A year earlier, Nourizad had "aroused a wave of protest and criticism" with an article on his blog (Gah-e Nevesht) calling for Iran's leading clerics to avoid getting involved in governmental affairs, after several such clerics called for the dismissal of President Mahmoud Ahmadinejad's vice president, Esfandiar Rahim Mashaei. (Mashaei had made a statement regarding the friendly relations between the Iranian nation and the Israeli people, as opposed to the Israeli state.)

On August 18, 2020, Nourizad's lawyer said that his client had sentenced to eight months in prison, 74 lashes and a one-year exile for "Presence in Front of Courthouse", and a further 74 lashes for "spreading lies". The first conviction was in relation to Nourizad having been present in front of a courthouse in Mashhad on August 10, 2019, while another dissident was on trial.

==Hunger strike==
On 11 December 2010, Nourizad started a hunger strike to protest a lack of attention from Iranian authorities to his complaints of alleged mistreatment by interrogators at the Evin prison. On 16 December authorities detained his family members after they showed up outside the prison to inquire about his failing health.

==Apologizing for Ayatollah Ali Khamenei==
On July 15, 2013, Nourizad kissed the feet of a 4-year-old Baháʼí boy whose parents had been arrested for participation in the Baháʼí Institute for Higher Education, saying: "…why shouldn't I kiss your feet as a representative of the office of [Iran's Supreme Leader Ayatollah Ali Khamenei] and the [many] Shi'ite sources of emulation?" and published the event on his blog. The boy's father responded in a letter from prison dated July 18 saying in part: "Mr. Nourizad! Standing before Artin, you knelt and kissed his feet. I found this to be an utmost expression of love and respect, not to Artin but to the pure human spirit. At the same time, I wish that no person be forced to kneel before another person out of shame. …. Mr. Nourizad! You asked Artin to slap you and to spit on you. I heard this request as your attempt to ease his pain, and the utmost sign of your honesty and your acceptance of responsibility.

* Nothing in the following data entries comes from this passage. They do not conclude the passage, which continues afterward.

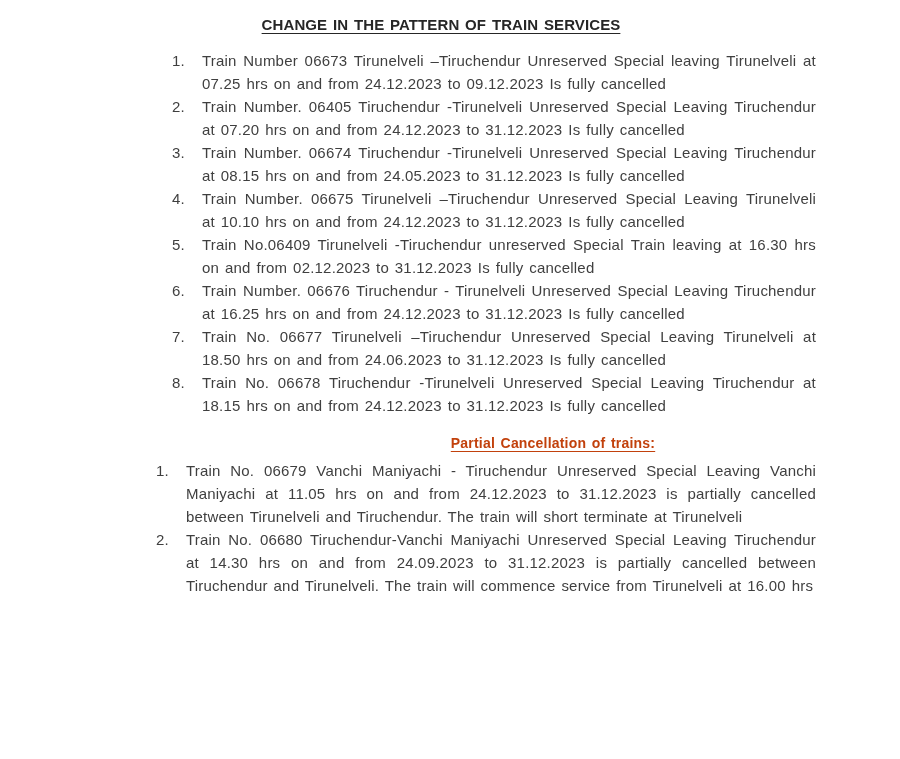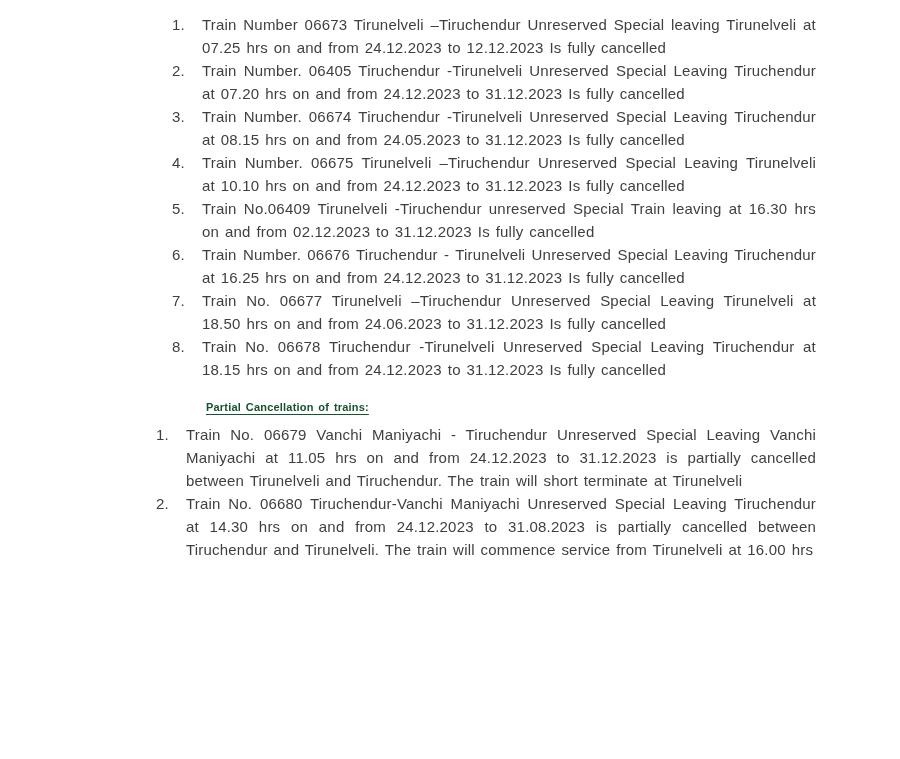--- a/index.html
+++ b/index.html
@@ -51,6 +51,7 @@
 
 <div class="page">
 
+  <div class="doc-title">CHANGE IN THE PATTERN OF TRAIN SERVICES</div>
 
 
   <div class="num-list full-list">

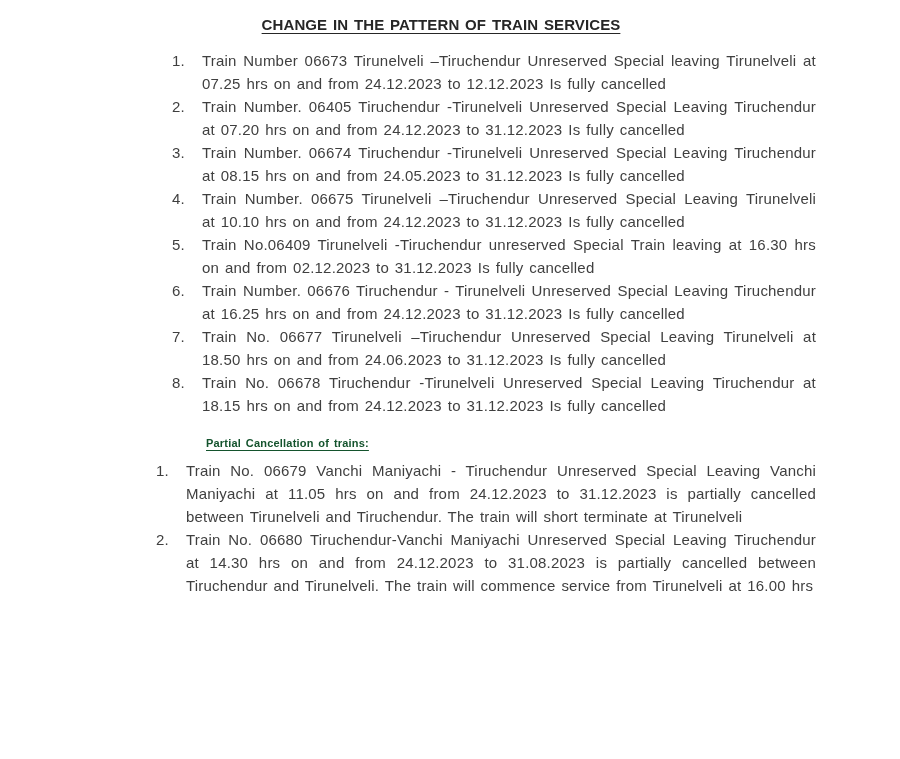--- a/index.html
+++ b/index.html
@@ -57,7 +57,7 @@
   <div class="num-list full-list">
     <div class="list-item">
       <span class="item-num">1.</span>
-      <div class="item-text">Train Number 06673 Tirunelveli –Tiruchendur Unreserved Special leaving Tirunelveli at 07.25 hrs on and from 24.12.2023 to 12.12.2023 Is fully cancelled</div>
+      <div class="item-text">Train Number 06673 Tirunelveli –Tiruchendur Unreserved Special leaving Tirunelveli at 07.25 hrs on and from 24.12.2023 to 09.12.2023 Is fully cancelled</div>
     </div>
     <div class="list-item">
       <span class="item-num">2.</span>

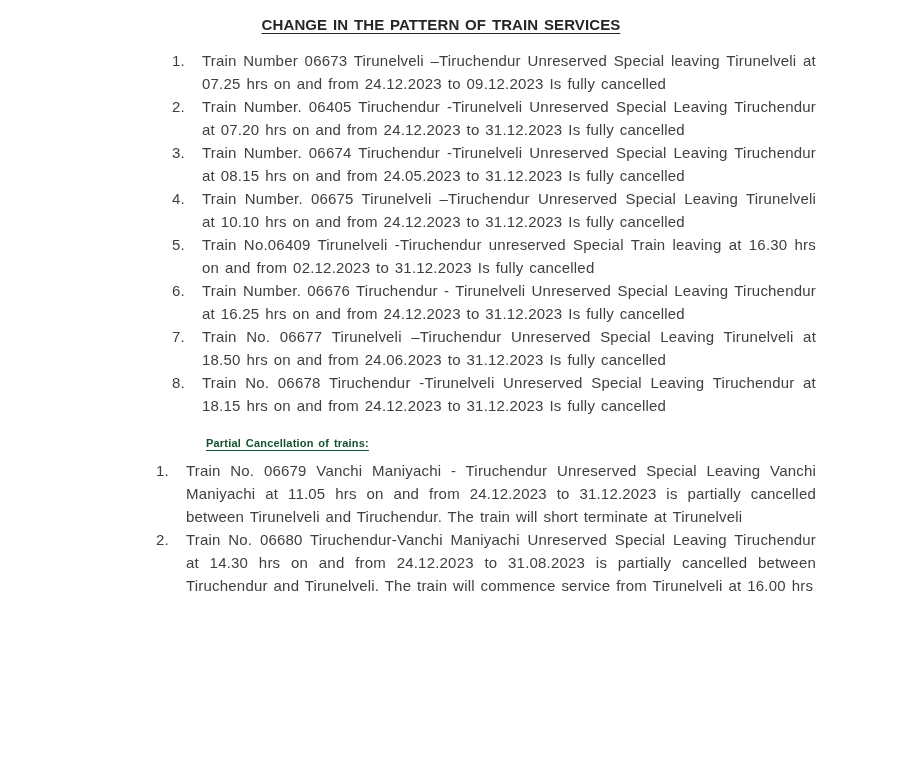--- a/index.html
+++ b/index.html
@@ -39,11 +39,12 @@
   .item-text { flex: 1 1 auto; text-align: justify; }
   .partial-heading {
     margin: 15px 0 0 206px;
-    font-size: 11px;
+    font-size: 14px;
     font-weight: bold;
-    color: #14532d;
+    color: #c2410c;
     text-decoration: underline;
     text-underline-offset: 3px;
+    text-align: center;
   }
 </style>
 </head>

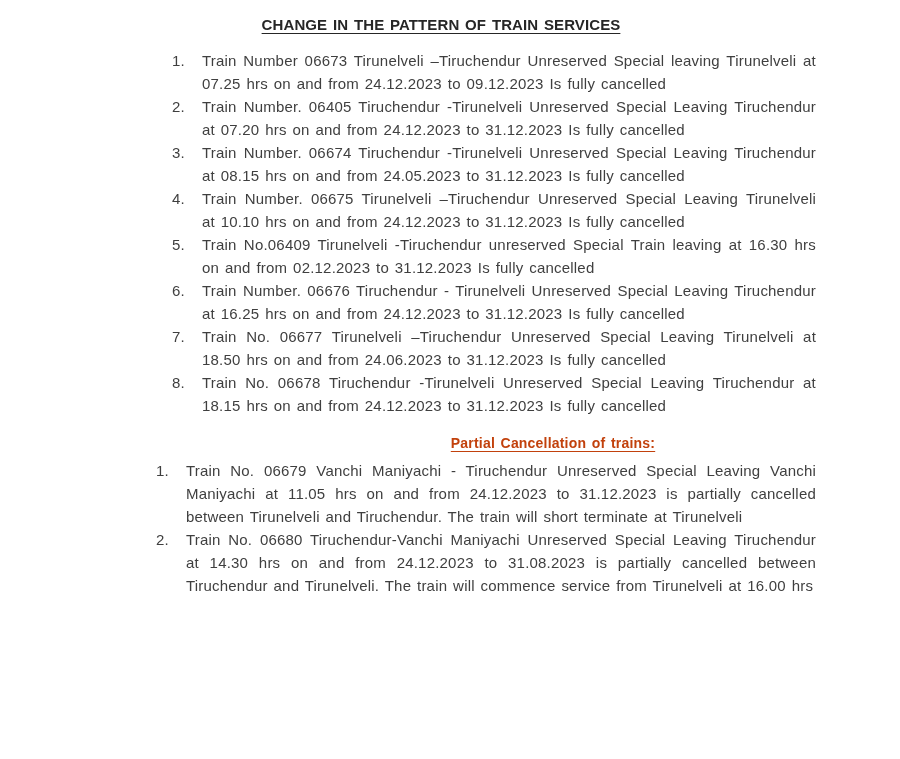--- a/index.html
+++ b/index.html
@@ -99,7 +99,7 @@
     </div>
     <div class="list-item">
       <span class="item-num">2.</span>
-      <div class="item-text">Train No. 06680 Tiruchendur-Vanchi Maniyachi Unreserved Special Leaving Tiruchendur at 14.30 hrs on and from 24.12.2023 to 31.08.2023 is partially cancelled between Tiruchendur and Tirunelveli. The train will commence service from Tirunelveli at 16.00 hrs</div>
+      <div class="item-text">Train No. 06680 Tiruchendur-Vanchi Maniyachi Unreserved Special Leaving Tiruchendur at 14.30 hrs on and from 24.09.2023 to 31.12.2023 is partially cancelled between Tiruchendur and Tirunelveli. The train will commence service from Tirunelveli at 16.00 hrs</div>
     </div>
   </div>
 

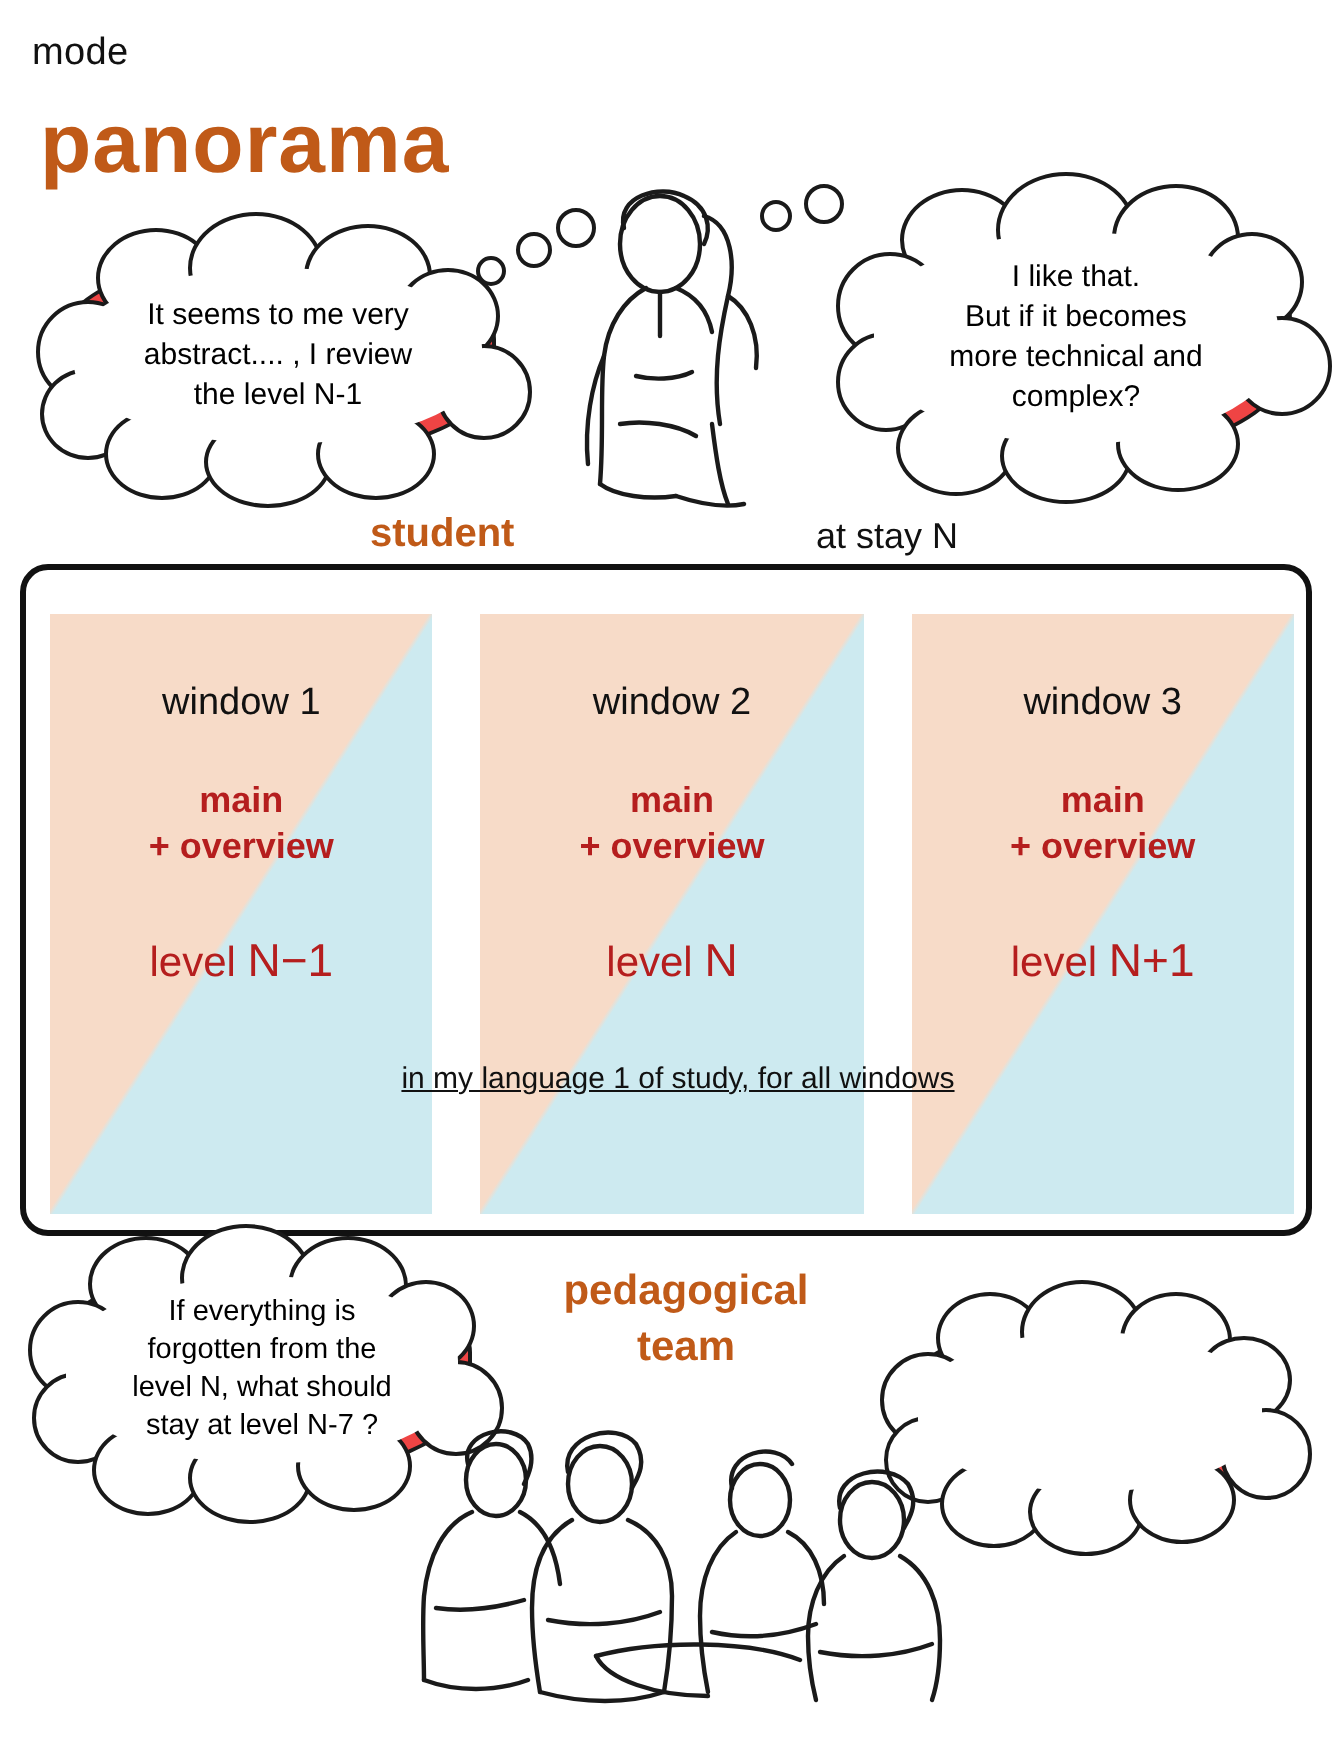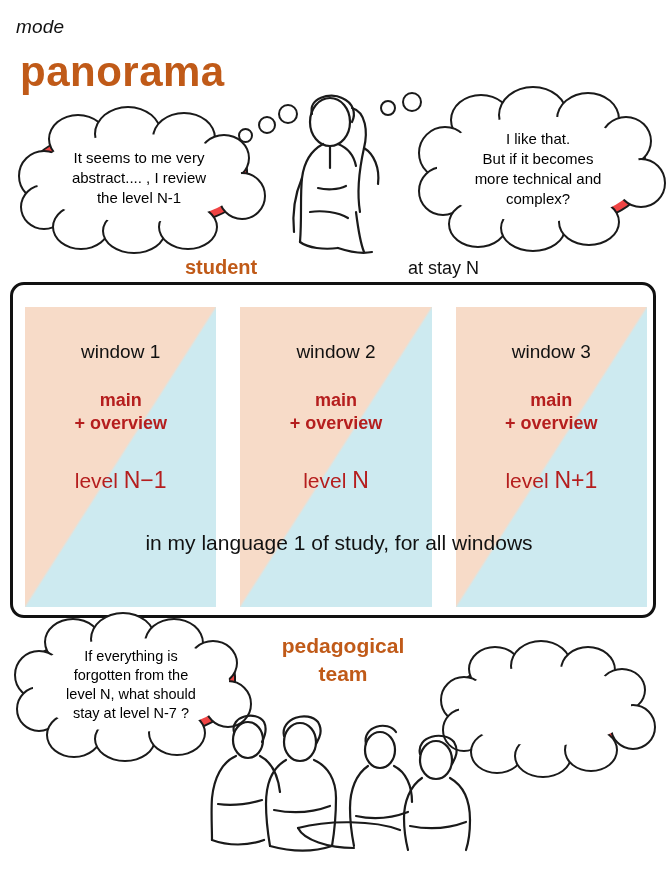--- a/index.html
+++ b/index.html
@@ -24,7 +24,6 @@
     font-size: 19px;
     color: #111;
     letter-spacing: 0.2px;
-    font-style: italic;
   }
   .panorama-title {
     position: absolute;

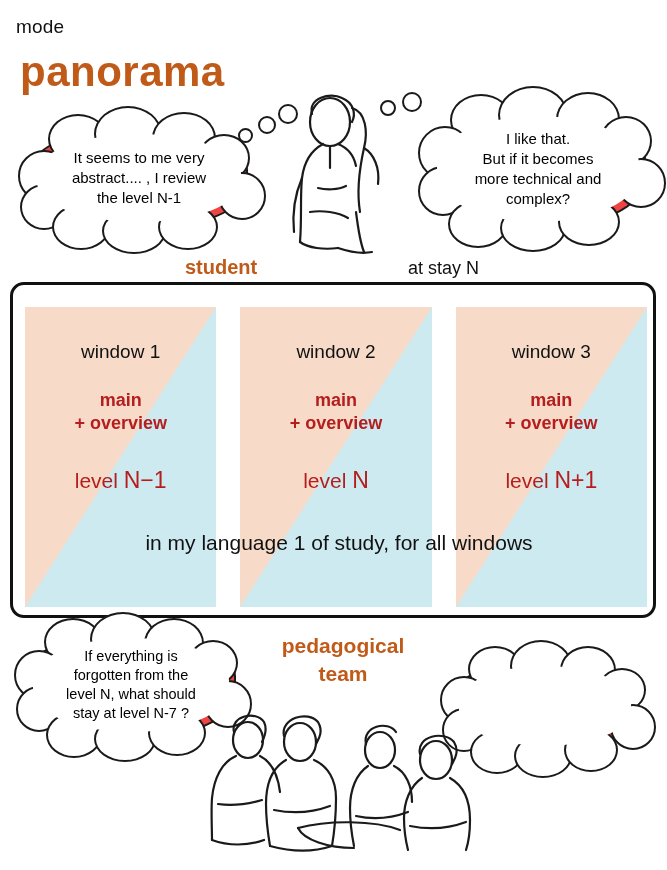--- a/index.html
+++ b/index.html
@@ -197,8 +197,9 @@
     left: 12px; right: 0;
     top: 246px;
     text-align: center;
-    font-size: 21px;
+    font-size: 15px;
     color: #111;
+    text-decoration: underline;
   }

At the same time, I wish that no human body should have to be exposed to such a thing, as the body houses the human spirit and the human spirit is a display of the Divine one."

In September 2013, Nourizad filmed Mohammad Maleki, former Rector of the University of Tehran, publicly apologizing in a similar way for his part in turning away Baháʼí students from Iranian universities.

== Voice from prison ==
On 29 April 2020 a voice file (duration: 7:33 minutes) attributed to Mohammad Nourizad was published on Shirin Ebadi's official Telegram channel, in which Mohammad Nourizad, from Vakil-Abad prison in Mashhad, announced: “… as to protest against the pressure on my family, I decided to commit voluntary suicide and its news will spread in ten, five, six days. I didn't voice but veracity. [...] I am here [in prison] for telling the truth; then the liars and the thieves and the murderers are out. [...] I wish, one day, [my people] get rid of Mullah and the irresponsibles and the non-transparents”.

==Filmography==

| Year | English title | Persian | Length | Notes |
|---|---|---|---|---|
| 1986 | All together | Hame ba Ham |  | Director and screenwriter |
| 1989 | Thirsty Palmae | Nakhlestan-e Teshne |  | Director and screenwriter |
| 1990 | The Sea for You | Darya baraye To |  | Screenwriter only |
| 1991 | The Bullets and the Flowers | Gol-ha va Golouleh-ha |  | Screenwriter only |
| 2000 | Waiting | Entezar |  | Director and screenwriter |
| 2005 | The Persian Prince | Shahzadeh-ye Parsi |  | Director and screenwriter |
| 2007 | My Southern Land | Sarzamin-e Jonoubi-ye Man |  | Director and screenwriter |
| 2009 | Flags of Kaveh's Castle | Parcham-haye Ghal'eye Kaveh |  | Director and screenwriter |

==Awards==
- 2009 - Best Story at Noor Iranian Film Festival in Los Angeles.